*The input*:
****************
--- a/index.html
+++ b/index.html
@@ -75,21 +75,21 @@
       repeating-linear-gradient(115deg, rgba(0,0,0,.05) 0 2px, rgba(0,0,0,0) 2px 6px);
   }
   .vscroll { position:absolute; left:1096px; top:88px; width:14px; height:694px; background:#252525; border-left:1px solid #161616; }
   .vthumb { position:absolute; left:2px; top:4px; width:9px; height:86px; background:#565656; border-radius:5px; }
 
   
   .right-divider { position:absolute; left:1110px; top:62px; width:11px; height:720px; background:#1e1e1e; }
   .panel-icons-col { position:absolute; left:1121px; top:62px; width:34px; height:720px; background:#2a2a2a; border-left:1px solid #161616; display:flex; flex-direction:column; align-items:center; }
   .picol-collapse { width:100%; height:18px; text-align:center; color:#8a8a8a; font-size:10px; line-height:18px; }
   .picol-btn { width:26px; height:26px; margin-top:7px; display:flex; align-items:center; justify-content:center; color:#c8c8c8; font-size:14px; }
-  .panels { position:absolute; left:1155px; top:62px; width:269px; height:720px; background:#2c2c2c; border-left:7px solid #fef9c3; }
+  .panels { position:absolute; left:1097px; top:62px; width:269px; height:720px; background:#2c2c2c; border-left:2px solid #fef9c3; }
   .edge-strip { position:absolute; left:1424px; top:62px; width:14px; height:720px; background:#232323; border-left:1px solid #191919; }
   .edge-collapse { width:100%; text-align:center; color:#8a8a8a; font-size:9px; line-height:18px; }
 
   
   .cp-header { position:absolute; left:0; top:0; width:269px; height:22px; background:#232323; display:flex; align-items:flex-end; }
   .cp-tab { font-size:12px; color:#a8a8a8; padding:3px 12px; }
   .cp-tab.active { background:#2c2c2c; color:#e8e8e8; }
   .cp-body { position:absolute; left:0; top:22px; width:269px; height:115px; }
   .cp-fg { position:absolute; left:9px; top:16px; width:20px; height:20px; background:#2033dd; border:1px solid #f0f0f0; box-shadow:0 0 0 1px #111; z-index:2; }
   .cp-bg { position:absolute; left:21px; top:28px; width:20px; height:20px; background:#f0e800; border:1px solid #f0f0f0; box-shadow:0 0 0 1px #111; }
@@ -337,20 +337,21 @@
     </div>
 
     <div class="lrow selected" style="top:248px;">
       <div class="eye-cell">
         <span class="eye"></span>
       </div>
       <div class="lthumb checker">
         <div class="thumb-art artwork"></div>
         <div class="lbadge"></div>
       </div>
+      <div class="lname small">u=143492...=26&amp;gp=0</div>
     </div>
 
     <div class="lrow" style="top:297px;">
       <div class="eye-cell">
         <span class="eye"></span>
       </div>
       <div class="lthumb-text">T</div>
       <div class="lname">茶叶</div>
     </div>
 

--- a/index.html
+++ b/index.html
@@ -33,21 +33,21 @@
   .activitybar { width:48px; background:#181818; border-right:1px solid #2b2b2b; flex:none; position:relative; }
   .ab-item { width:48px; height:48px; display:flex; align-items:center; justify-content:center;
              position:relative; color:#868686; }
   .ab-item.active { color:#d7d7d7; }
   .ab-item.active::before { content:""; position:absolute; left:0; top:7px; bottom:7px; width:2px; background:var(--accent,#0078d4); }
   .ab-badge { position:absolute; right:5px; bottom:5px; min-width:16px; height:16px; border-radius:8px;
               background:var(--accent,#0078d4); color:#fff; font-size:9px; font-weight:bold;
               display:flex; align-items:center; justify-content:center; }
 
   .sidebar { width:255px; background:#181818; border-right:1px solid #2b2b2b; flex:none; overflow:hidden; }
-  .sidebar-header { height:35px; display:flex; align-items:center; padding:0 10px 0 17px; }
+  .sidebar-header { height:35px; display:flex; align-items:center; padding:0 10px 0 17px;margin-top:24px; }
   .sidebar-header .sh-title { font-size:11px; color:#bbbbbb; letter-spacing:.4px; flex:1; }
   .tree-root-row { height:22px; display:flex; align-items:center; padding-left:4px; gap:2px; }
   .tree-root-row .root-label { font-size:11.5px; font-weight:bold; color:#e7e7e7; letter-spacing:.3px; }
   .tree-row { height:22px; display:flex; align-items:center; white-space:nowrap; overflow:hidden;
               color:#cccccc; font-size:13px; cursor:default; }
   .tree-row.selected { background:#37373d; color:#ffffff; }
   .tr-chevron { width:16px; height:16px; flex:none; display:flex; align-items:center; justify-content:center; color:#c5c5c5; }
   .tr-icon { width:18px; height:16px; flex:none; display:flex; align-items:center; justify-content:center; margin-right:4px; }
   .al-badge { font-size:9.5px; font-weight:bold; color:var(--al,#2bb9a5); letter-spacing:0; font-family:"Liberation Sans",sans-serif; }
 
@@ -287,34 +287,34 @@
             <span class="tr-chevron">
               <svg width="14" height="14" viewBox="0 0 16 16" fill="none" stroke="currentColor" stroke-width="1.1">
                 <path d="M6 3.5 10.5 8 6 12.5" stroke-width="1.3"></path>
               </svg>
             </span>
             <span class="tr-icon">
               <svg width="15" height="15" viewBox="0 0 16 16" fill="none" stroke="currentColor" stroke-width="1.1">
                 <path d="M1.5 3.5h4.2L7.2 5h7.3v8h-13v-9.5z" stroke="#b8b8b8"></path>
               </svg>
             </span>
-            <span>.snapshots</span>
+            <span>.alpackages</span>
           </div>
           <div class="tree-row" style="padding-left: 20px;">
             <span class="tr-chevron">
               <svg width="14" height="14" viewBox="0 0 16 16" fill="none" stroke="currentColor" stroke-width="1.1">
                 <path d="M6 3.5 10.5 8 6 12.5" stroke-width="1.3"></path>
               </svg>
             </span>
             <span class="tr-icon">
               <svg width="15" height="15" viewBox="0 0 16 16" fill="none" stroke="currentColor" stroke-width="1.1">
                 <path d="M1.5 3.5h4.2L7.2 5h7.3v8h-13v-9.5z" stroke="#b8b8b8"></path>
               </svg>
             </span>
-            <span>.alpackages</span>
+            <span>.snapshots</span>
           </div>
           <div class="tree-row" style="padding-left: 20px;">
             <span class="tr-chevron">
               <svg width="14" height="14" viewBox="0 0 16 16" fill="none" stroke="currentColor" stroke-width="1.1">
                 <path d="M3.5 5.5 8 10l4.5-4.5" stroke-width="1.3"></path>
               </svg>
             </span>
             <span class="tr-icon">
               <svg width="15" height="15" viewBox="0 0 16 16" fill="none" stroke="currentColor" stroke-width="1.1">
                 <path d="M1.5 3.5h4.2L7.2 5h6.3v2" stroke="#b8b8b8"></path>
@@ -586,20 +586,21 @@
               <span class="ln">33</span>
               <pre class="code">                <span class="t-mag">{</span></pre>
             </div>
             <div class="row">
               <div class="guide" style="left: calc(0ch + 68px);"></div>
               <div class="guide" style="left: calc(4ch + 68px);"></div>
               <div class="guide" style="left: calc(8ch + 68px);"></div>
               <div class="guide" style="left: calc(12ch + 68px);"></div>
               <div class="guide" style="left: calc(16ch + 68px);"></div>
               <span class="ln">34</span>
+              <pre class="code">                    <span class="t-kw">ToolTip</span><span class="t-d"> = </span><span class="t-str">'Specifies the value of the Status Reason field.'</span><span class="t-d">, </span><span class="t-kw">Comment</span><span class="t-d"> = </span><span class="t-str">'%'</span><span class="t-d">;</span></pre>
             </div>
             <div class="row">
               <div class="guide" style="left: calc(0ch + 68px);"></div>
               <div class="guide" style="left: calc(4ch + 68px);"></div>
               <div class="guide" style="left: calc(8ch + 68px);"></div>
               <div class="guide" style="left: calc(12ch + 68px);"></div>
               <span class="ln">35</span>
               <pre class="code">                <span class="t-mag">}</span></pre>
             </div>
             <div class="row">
****************
*Your task*: The whole listing above needs to be written out exactly.

*Response to this exercise*:
--- a/index.html
+++ b/index.html
@@ -75,21 +75,21 @@
       repeating-linear-gradient(115deg, rgba(0,0,0,.05) 0 2px, rgba(0,0,0,0) 2px 6px);
   }
   .vscroll { position:absolute; left:1096px; top:88px; width:14px; height:694px; background:#252525; border-left:1px solid #161616; }
   .vthumb { position:absolute; left:2px; top:4px; width:9px; height:86px; background:#565656; border-radius:5px; }
 
   
   .right-divider { position:absolute; left:1110px; top:62px; width:11px; height:720px; background:#1e1e1e; }
   .panel-icons-col { position:absolute; left:1121px; top:62px; width:34px; height:720px; background:#2a2a2a; border-left:1px solid #161616; display:flex; flex-direction:column; align-items:center; }
   .picol-collapse { width:100%; height:18px; text-align:center; color:#8a8a8a; font-size:10px; line-height:18px; }
   .picol-btn { width:26px; height:26px; margin-top:7px; display:flex; align-items:center; justify-content:center; color:#c8c8c8; font-size:14px; }
-  .panels { position:absolute; left:1155px; top:62px; width:269px; height:720px; background:#2c2c2c; border-left:7px solid #fef9c3; }
+  .panels { position:absolute; left:1097px; top:62px; width:269px; height:720px; background:#2c2c2c; border-left:2px solid #fef9c3; }
   .edge-strip { position:absolute; left:1424px; top:62px; width:14px; height:720px; background:#232323; border-left:1px solid #191919; }
   .edge-collapse { width:100%; text-align:center; color:#8a8a8a; font-size:9px; line-height:18px; }
 
   
   .cp-header { position:absolute; left:0; top:0; width:269px; height:22px; background:#232323; display:flex; align-items:flex-end; }
   .cp-tab { font-size:12px; color:#a8a8a8; padding:3px 12px; }
   .cp-tab.active { background:#2c2c2c; color:#e8e8e8; }
   .cp-body { position:absolute; left:0; top:22px; width:269px; height:115px; }
   .cp-fg { position:absolute; left:9px; top:16px; width:20px; height:20px; background:#2033dd; border:1px solid #f0f0f0; box-shadow:0 0 0 1px #111; z-index:2; }
   .cp-bg { position:absolute; left:21px; top:28px; width:20px; height:20px; background:#f0e800; border:1px solid #f0f0f0; box-shadow:0 0 0 1px #111; }
@@ -337,20 +337,21 @@
     </div>
 
     <div class="lrow selected" style="top:248px;">
       <div class="eye-cell">
         <span class="eye"></span>
       </div>
       <div class="lthumb checker">
         <div class="thumb-art artwork"></div>
         <div class="lbadge"></div>
       </div>
+      <div class="lname small">u=143492...=26&amp;gp=0</div>
     </div>
 
     <div class="lrow" style="top:297px;">
       <div class="eye-cell">
         <span class="eye"></span>
       </div>
       <div class="lthumb-text">T</div>
       <div class="lname">茶叶</div>
     </div>
 

--- a/index.html
+++ b/index.html
@@ -33,21 +33,21 @@
   .activitybar { width:48px; background:#181818; border-right:1px solid #2b2b2b; flex:none; position:relative; }
   .ab-item { width:48px; height:48px; display:flex; align-items:center; justify-content:center;
              position:relative; color:#868686; }
   .ab-item.active { color:#d7d7d7; }
   .ab-item.active::before { content:""; position:absolute; left:0; top:7px; bottom:7px; width:2px; background:var(--accent,#0078d4); }
   .ab-badge { position:absolute; right:5px; bottom:5px; min-width:16px; height:16px; border-radius:8px;
               background:var(--accent,#0078d4); color:#fff; font-size:9px; font-weight:bold;
               display:flex; align-items:center; justify-content:center; }
 
   .sidebar { width:255px; background:#181818; border-right:1px solid #2b2b2b; flex:none; overflow:hidden; }
-  .sidebar-header { height:35px; display:flex; align-items:center; padding:0 10px 0 17px; }
+  .sidebar-header { height:35px; display:flex; align-items:center; padding:0 10px 0 17px;margin-top:24px; }
   .sidebar-header .sh-title { font-size:11px; color:#bbbbbb; letter-spacing:.4px; flex:1; }
   .tree-root-row { height:22px; display:flex; align-items:center; padding-left:4px; gap:2px; }
   .tree-root-row .root-label { font-size:11.5px; font-weight:bold; color:#e7e7e7; letter-spacing:.3px; }
   .tree-row { height:22px; display:flex; align-items:center; white-space:nowrap; overflow:hidden;
               color:#cccccc; font-size:13px; cursor:default; }
   .tree-row.selected { background:#37373d; color:#ffffff; }
   .tr-chevron { width:16px; height:16px; flex:none; display:flex; align-items:center; justify-content:center; color:#c5c5c5; }
   .tr-icon { width:18px; height:16px; flex:none; display:flex; align-items:center; justify-content:center; margin-right:4px; }
   .al-badge { font-size:9.5px; font-weight:bold; color:var(--al,#2bb9a5); letter-spacing:0; font-family:"Liberation Sans",sans-serif; }
 
@@ -287,34 +287,34 @@
             <span class="tr-chevron">
               <svg width="14" height="14" viewBox="0 0 16 16" fill="none" stroke="currentColor" stroke-width="1.1">
                 <path d="M6 3.5 10.5 8 6 12.5" stroke-width="1.3"></path>
               </svg>
             </span>
             <span class="tr-icon">
               <svg width="15" height="15" viewBox="0 0 16 16" fill="none" stroke="currentColor" stroke-width="1.1">
                 <path d="M1.5 3.5h4.2L7.2 5h7.3v8h-13v-9.5z" stroke="#b8b8b8"></path>
               </svg>
             </span>
-            <span>.snapshots</span>
+            <span>.alpackages</span>
           </div>
           <div class="tree-row" style="padding-left: 20px;">
             <span class="tr-chevron">
               <svg width="14" height="14" viewBox="0 0 16 16" fill="none" stroke="currentColor" stroke-width="1.1">
                 <path d="M6 3.5 10.5 8 6 12.5" stroke-width="1.3"></path>
               </svg>
             </span>
             <span class="tr-icon">
               <svg width="15" height="15" viewBox="0 0 16 16" fill="none" stroke="currentColor" stroke-width="1.1">
                 <path d="M1.5 3.5h4.2L7.2 5h7.3v8h-13v-9.5z" stroke="#b8b8b8"></path>
               </svg>
             </span>
-            <span>.alpackages</span>
+            <span>.snapshots</span>
           </div>
           <div class="tree-row" style="padding-left: 20px;">
             <span class="tr-chevron">
               <svg width="14" height="14" viewBox="0 0 16 16" fill="none" stroke="currentColor" stroke-width="1.1">
                 <path d="M3.5 5.5 8 10l4.5-4.5" stroke-width="1.3"></path>
               </svg>
             </span>
             <span class="tr-icon">
               <svg width="15" height="15" viewBox="0 0 16 16" fill="none" stroke="currentColor" stroke-width="1.1">
                 <path d="M1.5 3.5h4.2L7.2 5h6.3v2" stroke="#b8b8b8"></path>
@@ -586,20 +586,21 @@
               <span class="ln">33</span>
               <pre class="code">                <span class="t-mag">{</span></pre>
             </div>
             <div class="row">
               <div class="guide" style="left: calc(0ch + 68px);"></div>
               <div class="guide" style="left: calc(4ch + 68px);"></div>
               <div class="guide" style="left: calc(8ch + 68px);"></div>
               <div class="guide" style="left: calc(12ch + 68px);"></div>
               <div class="guide" style="left: calc(16ch + 68px);"></div>
               <span class="ln">34</span>
+              <pre class="code">                    <span class="t-kw">ToolTip</span><span class="t-d"> = </span><span class="t-str">'Specifies the value of the Status Reason field.'</span><span class="t-d">, </span><span class="t-kw">Comment</span><span class="t-d"> = </span><span class="t-str">'%'</span><span class="t-d">;</span></pre>
             </div>
             <div class="row">
               <div class="guide" style="left: calc(0ch + 68px);"></div>
               <div class="guide" style="left: calc(4ch + 68px);"></div>
               <div class="guide" style="left: calc(8ch + 68px);"></div>
               <div class="guide" style="left: calc(12ch + 68px);"></div>
               <span class="ln">35</span>
               <pre class="code">                <span class="t-mag">}</span></pre>
             </div>
             <div class="row">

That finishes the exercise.